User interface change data
>>>>

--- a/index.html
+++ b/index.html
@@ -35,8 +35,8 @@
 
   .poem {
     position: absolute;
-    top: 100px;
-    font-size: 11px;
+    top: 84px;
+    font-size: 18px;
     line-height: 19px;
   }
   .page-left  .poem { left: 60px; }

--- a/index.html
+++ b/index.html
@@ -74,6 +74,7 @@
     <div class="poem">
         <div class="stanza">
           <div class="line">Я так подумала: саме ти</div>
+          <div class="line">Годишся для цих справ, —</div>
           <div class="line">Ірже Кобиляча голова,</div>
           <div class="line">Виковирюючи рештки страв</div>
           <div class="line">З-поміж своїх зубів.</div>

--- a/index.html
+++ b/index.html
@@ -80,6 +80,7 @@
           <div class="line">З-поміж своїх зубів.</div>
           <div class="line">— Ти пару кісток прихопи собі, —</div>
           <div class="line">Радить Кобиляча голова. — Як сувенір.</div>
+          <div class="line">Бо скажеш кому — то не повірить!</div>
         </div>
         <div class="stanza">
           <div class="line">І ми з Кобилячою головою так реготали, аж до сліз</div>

<<<<
>>>>

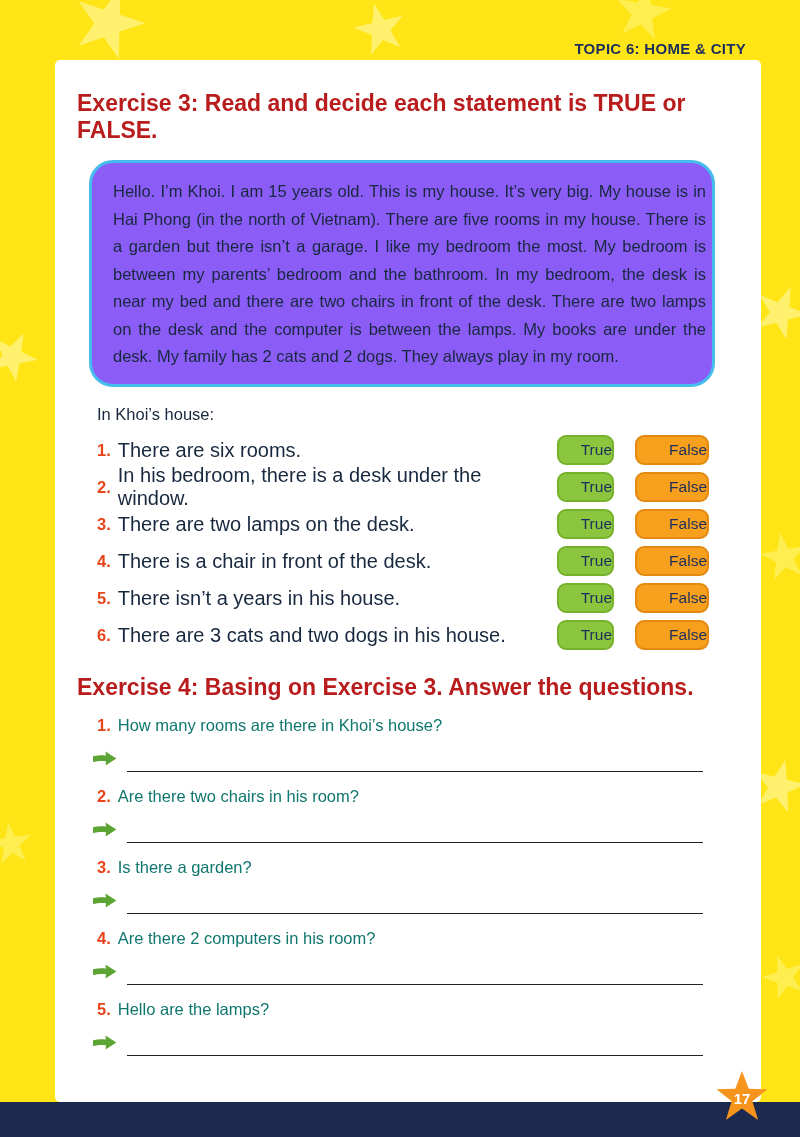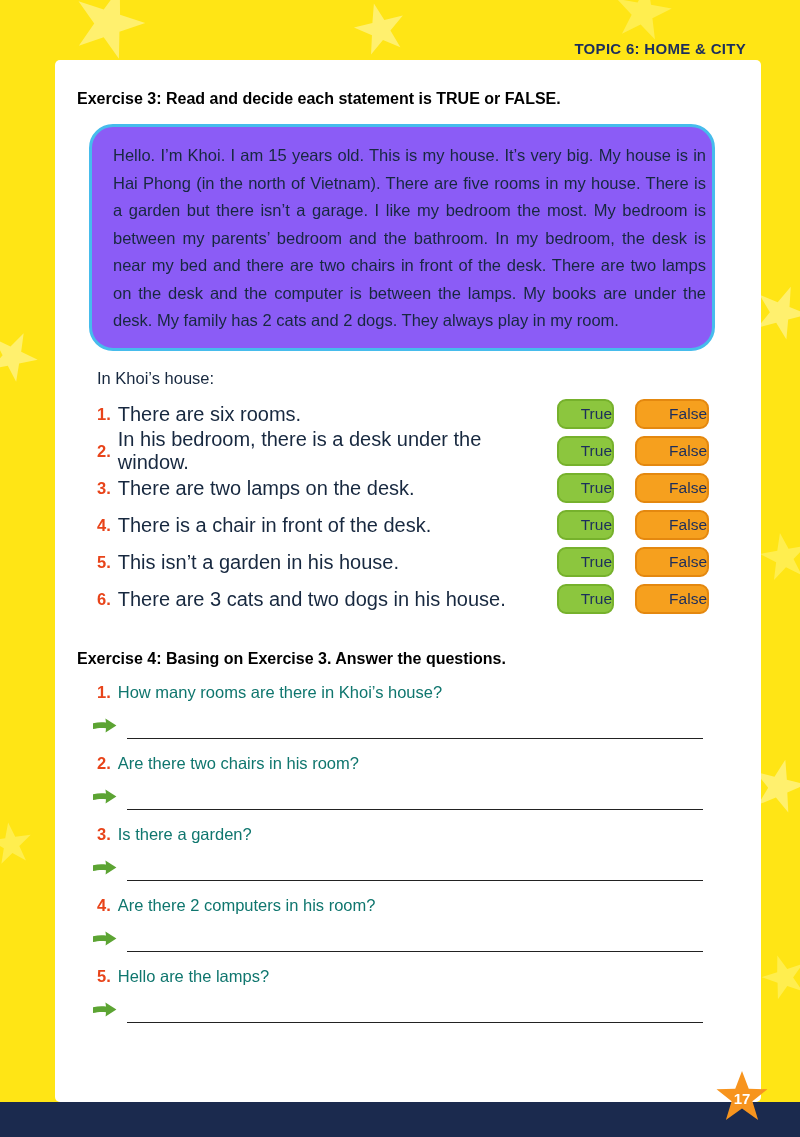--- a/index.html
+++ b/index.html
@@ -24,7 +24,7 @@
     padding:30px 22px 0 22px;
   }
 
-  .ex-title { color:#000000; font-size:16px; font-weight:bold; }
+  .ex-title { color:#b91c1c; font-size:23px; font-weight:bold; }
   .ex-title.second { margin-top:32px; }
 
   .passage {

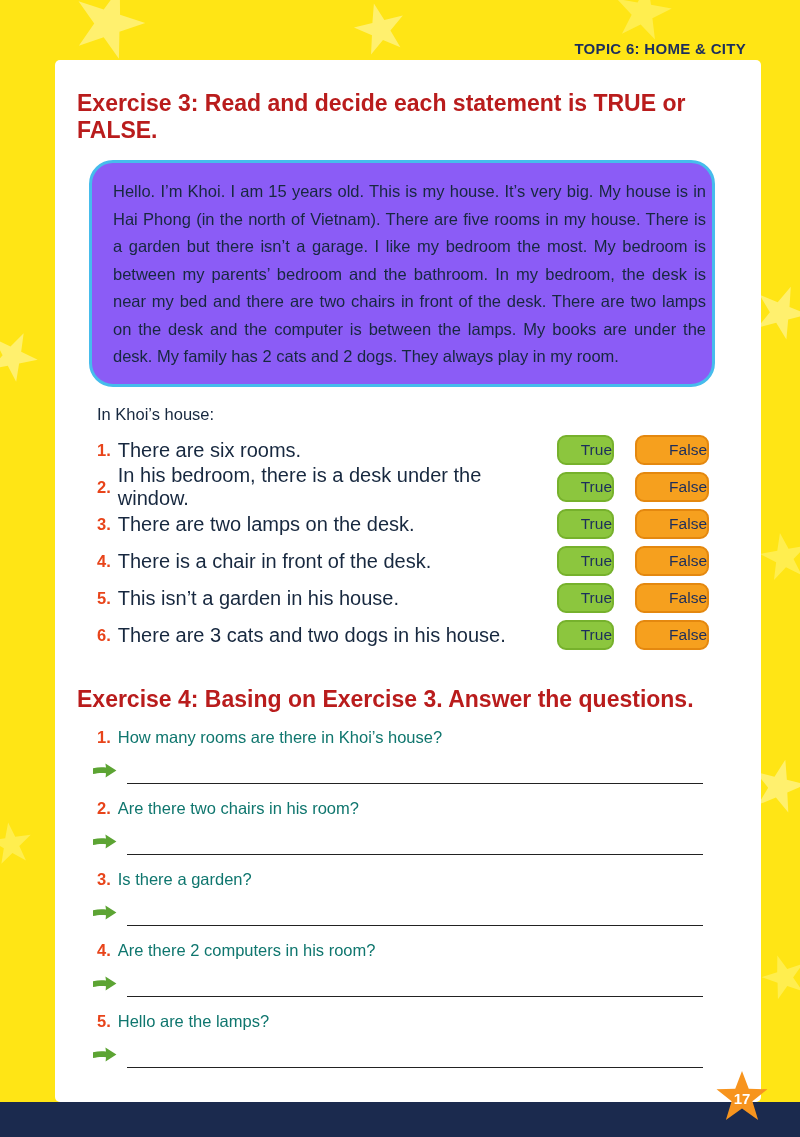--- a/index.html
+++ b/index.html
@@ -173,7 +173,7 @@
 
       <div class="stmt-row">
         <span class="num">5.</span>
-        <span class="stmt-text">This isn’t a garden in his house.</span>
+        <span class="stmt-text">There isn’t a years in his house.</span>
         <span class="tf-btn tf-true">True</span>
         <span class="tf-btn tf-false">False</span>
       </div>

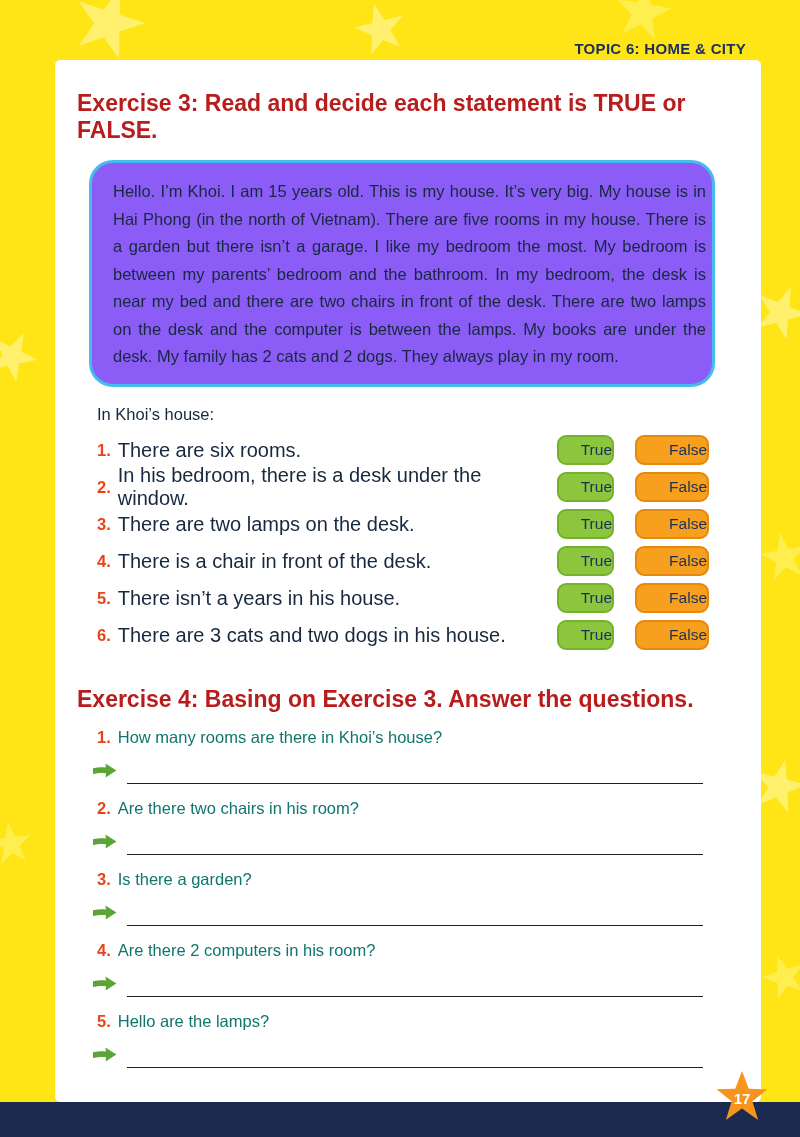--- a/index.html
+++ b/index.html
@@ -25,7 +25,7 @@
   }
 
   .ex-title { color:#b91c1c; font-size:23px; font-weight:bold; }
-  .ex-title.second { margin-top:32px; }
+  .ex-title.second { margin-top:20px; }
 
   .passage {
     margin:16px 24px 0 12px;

<<<<
>>>>

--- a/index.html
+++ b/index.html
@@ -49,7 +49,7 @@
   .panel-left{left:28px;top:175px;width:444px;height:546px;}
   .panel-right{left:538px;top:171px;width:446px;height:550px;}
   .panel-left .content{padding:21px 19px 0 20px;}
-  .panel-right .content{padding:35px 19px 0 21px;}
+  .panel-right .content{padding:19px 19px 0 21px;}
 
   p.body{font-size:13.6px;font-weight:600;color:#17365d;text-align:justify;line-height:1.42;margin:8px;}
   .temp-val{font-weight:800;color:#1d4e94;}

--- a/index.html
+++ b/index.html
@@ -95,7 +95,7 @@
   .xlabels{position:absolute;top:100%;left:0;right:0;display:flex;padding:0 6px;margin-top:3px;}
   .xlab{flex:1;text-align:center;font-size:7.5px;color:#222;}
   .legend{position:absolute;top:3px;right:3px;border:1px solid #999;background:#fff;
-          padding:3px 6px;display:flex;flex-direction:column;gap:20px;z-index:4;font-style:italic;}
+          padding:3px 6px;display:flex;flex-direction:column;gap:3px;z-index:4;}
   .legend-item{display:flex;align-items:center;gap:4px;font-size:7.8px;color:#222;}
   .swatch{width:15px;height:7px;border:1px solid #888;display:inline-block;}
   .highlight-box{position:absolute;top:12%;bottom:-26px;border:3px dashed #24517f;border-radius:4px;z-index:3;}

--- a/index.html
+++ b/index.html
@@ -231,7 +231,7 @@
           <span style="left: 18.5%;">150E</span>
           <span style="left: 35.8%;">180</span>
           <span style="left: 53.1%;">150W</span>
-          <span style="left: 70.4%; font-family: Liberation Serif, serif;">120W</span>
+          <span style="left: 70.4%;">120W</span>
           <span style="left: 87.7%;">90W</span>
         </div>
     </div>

<<<<

What you have to do
Out of the records above, pull each line containing the word "absolute".

Written answer
     position: absolute;
   .xlabels{position:absolute;top:100%;left:0;right:0;display:flex;padding:0 6px;margin-top:3px;}
   .legend{position:absolute;top:3px;right:3px;border:1px solid #999;background:#fff;
   .highlight-box{position:absolute;top:12%;bottom:-26px;border:3px dashed #24517f;border-radius:4px;z-index:3;}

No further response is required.